Task instructions :: If a line in the data below holds the word "Ultima", copy it.

Data to process ::
=== Begin Enclosure ===
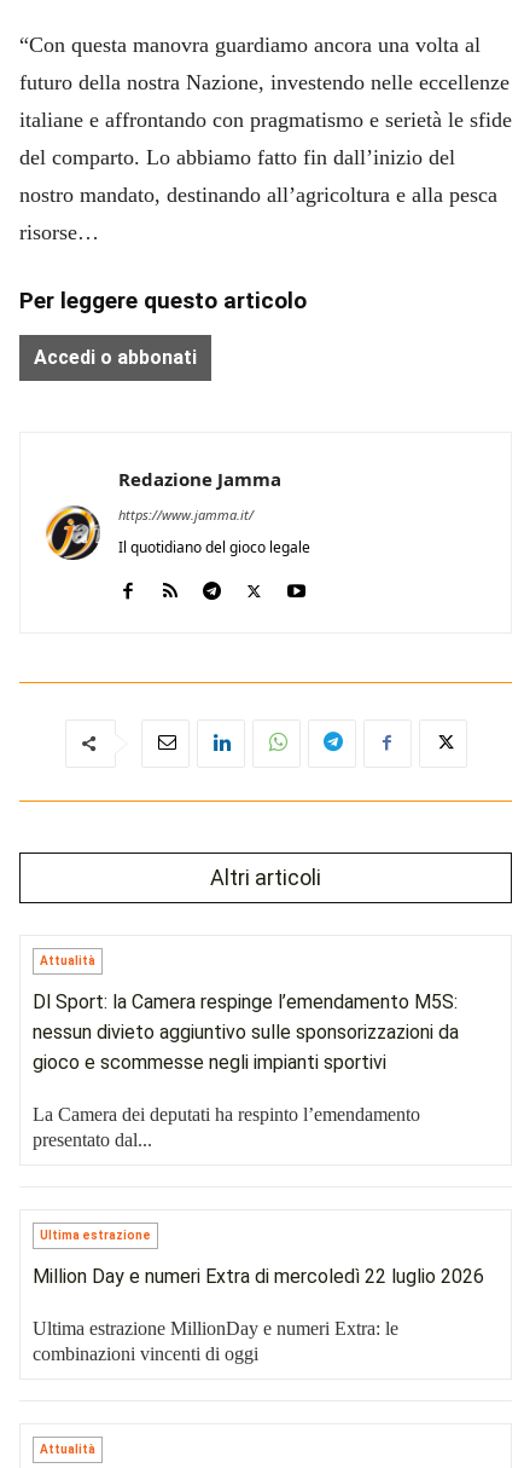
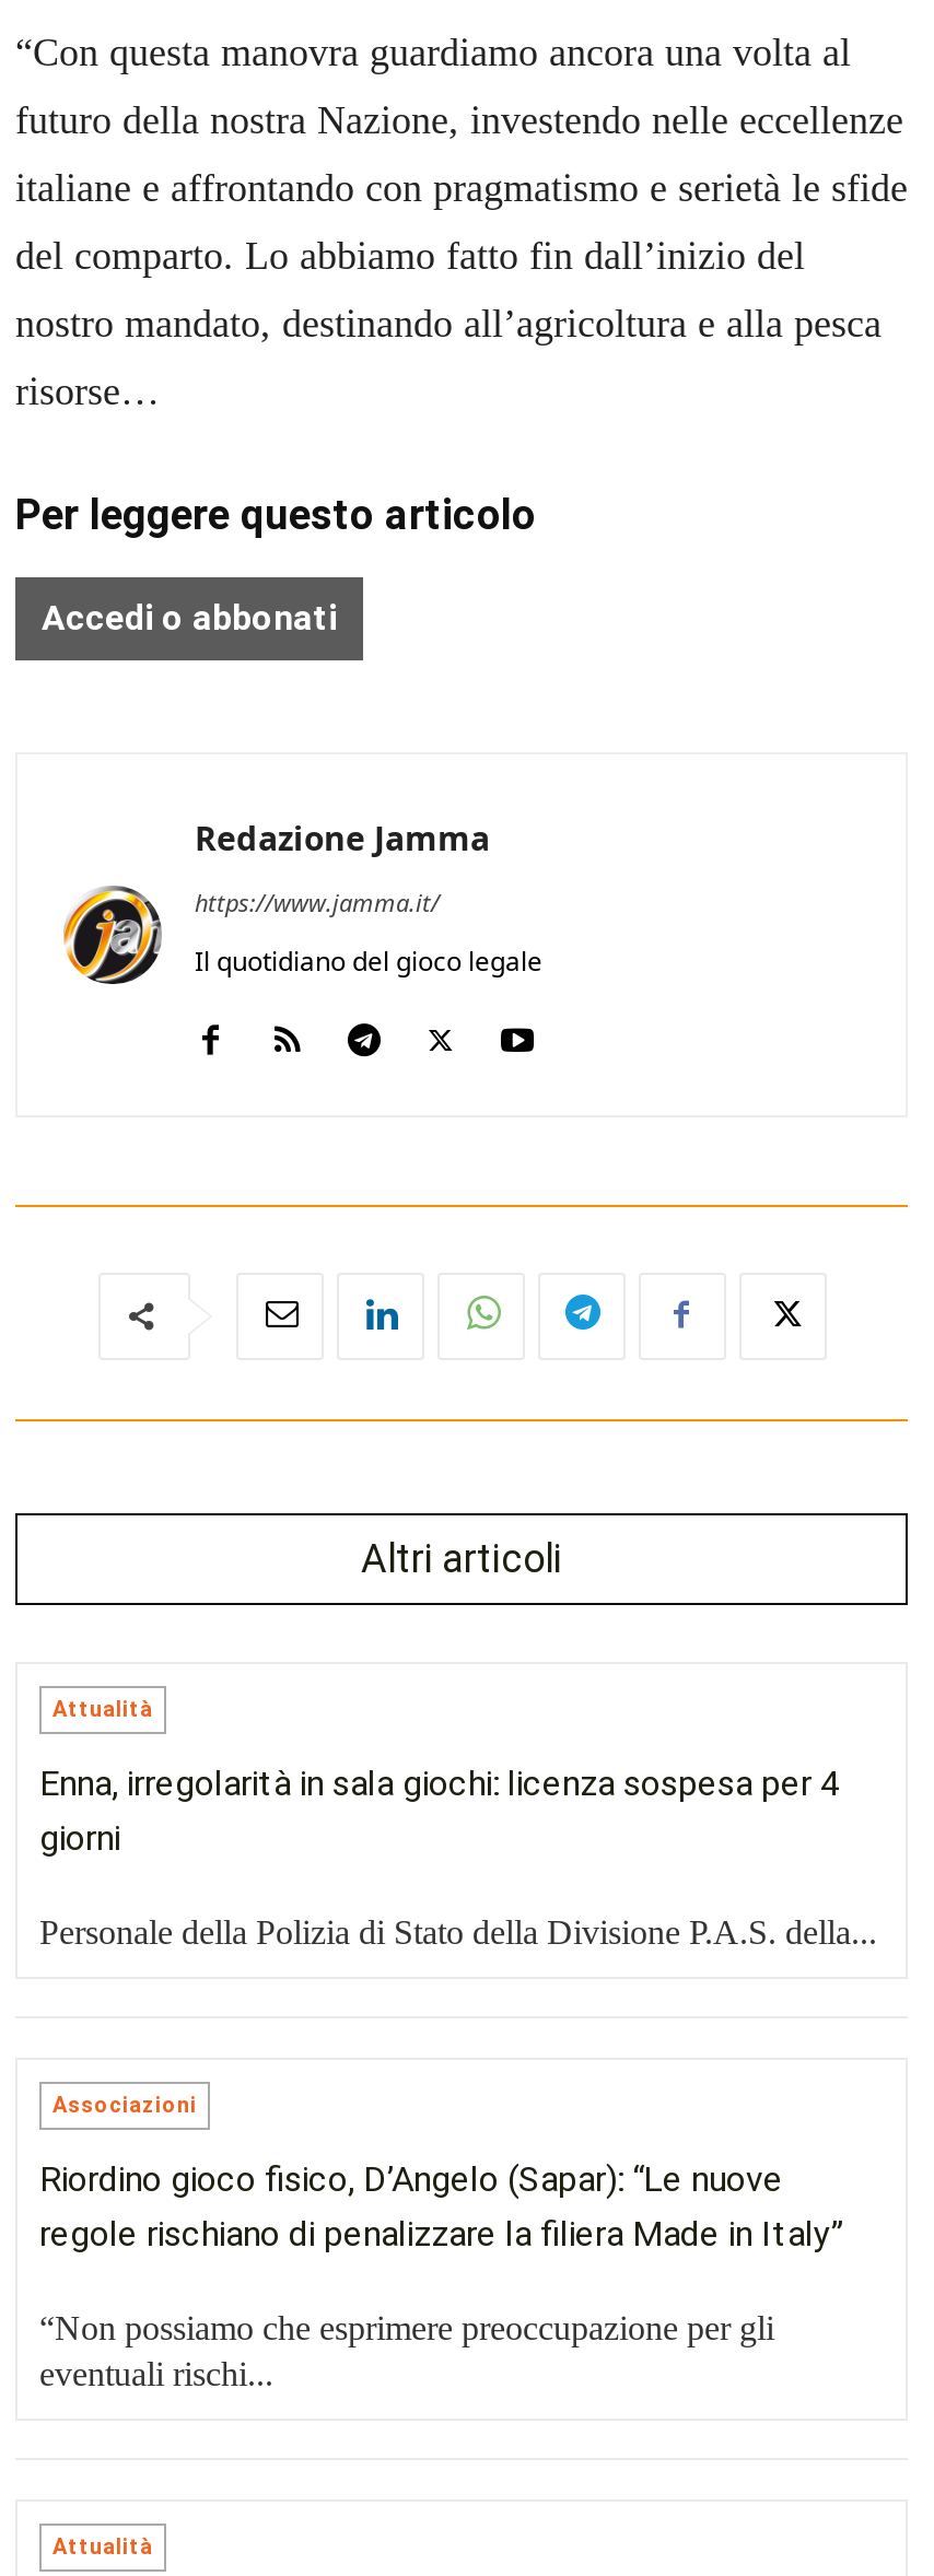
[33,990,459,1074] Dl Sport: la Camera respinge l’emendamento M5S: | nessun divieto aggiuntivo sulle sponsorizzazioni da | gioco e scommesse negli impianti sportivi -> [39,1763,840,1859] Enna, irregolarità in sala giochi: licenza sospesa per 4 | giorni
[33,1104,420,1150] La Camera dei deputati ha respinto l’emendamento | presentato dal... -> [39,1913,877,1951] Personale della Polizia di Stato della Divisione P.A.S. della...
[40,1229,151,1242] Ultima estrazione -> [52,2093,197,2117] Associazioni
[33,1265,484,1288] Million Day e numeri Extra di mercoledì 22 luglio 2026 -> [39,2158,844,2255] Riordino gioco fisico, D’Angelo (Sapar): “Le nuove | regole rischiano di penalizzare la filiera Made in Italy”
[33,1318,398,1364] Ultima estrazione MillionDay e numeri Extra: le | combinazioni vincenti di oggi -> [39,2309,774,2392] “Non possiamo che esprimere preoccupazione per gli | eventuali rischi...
=== End Enclosure ===
=== Begin Enclosure ===
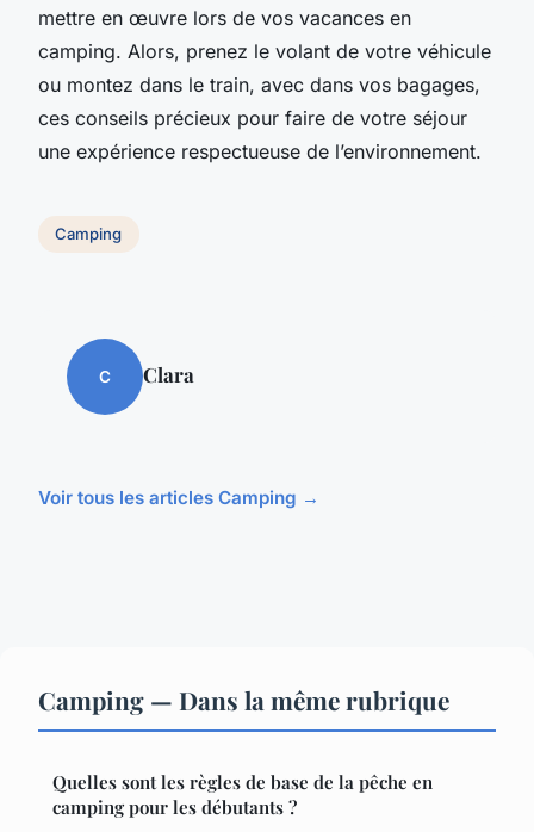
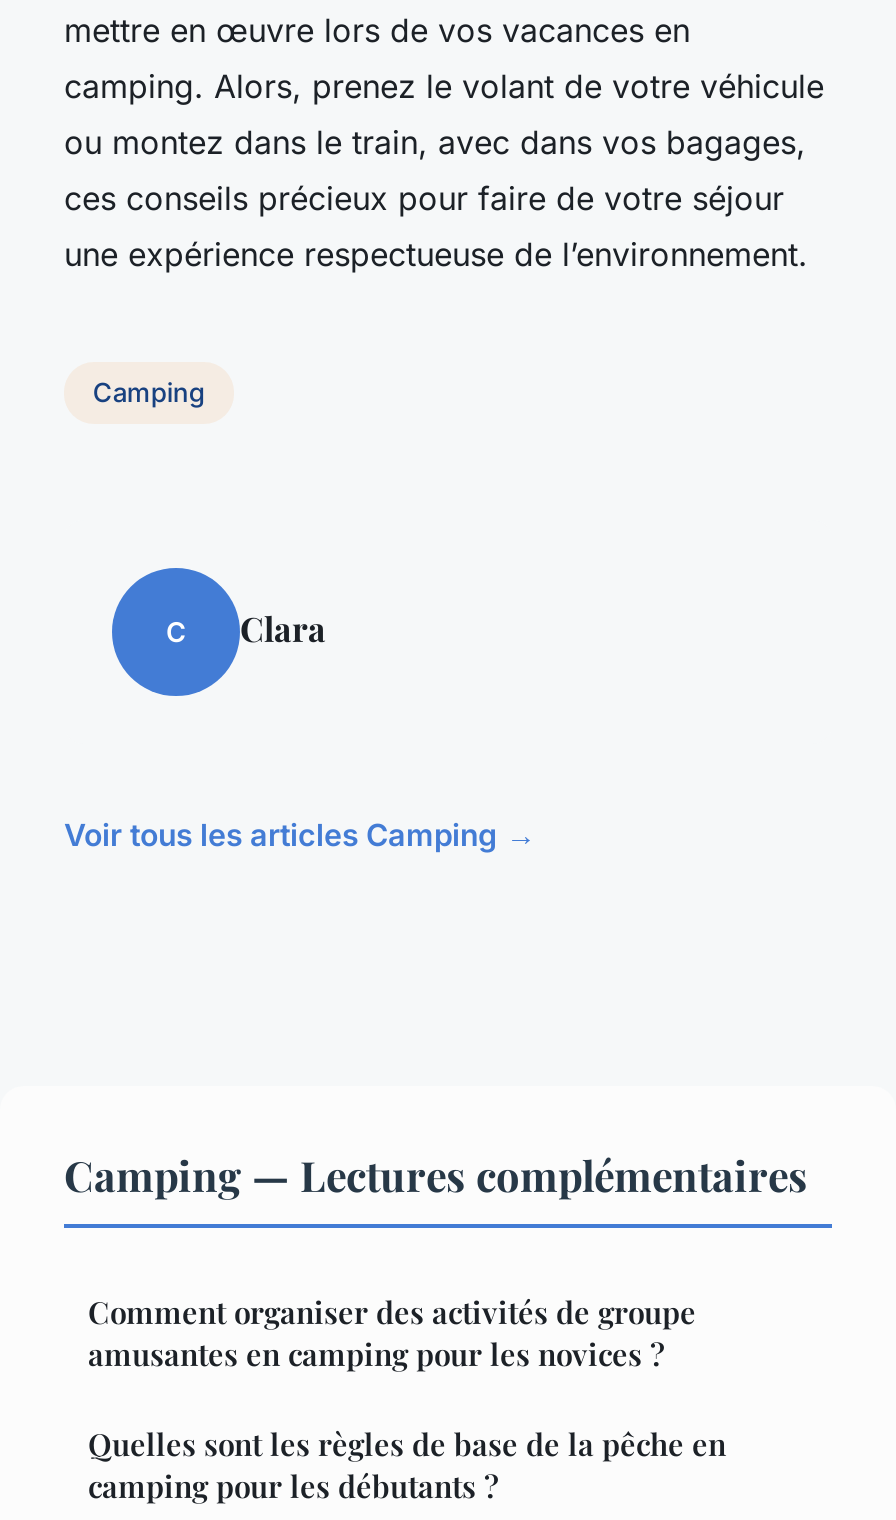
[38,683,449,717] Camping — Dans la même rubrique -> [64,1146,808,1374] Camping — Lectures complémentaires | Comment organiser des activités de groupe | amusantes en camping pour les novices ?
=== End Enclosure ===
Solution to this exercise ::
[40,1229,151,1242] Ultima estrazione -> [52,2093,197,2117] Associazioni
[33,1318,398,1364] Ultima estrazione MillionDay e numeri Extra: le | combinazioni vincenti di oggi -> [39,2309,774,2392] “Non possiamo che esprimere preoccupazione per gli | eventuali rischi...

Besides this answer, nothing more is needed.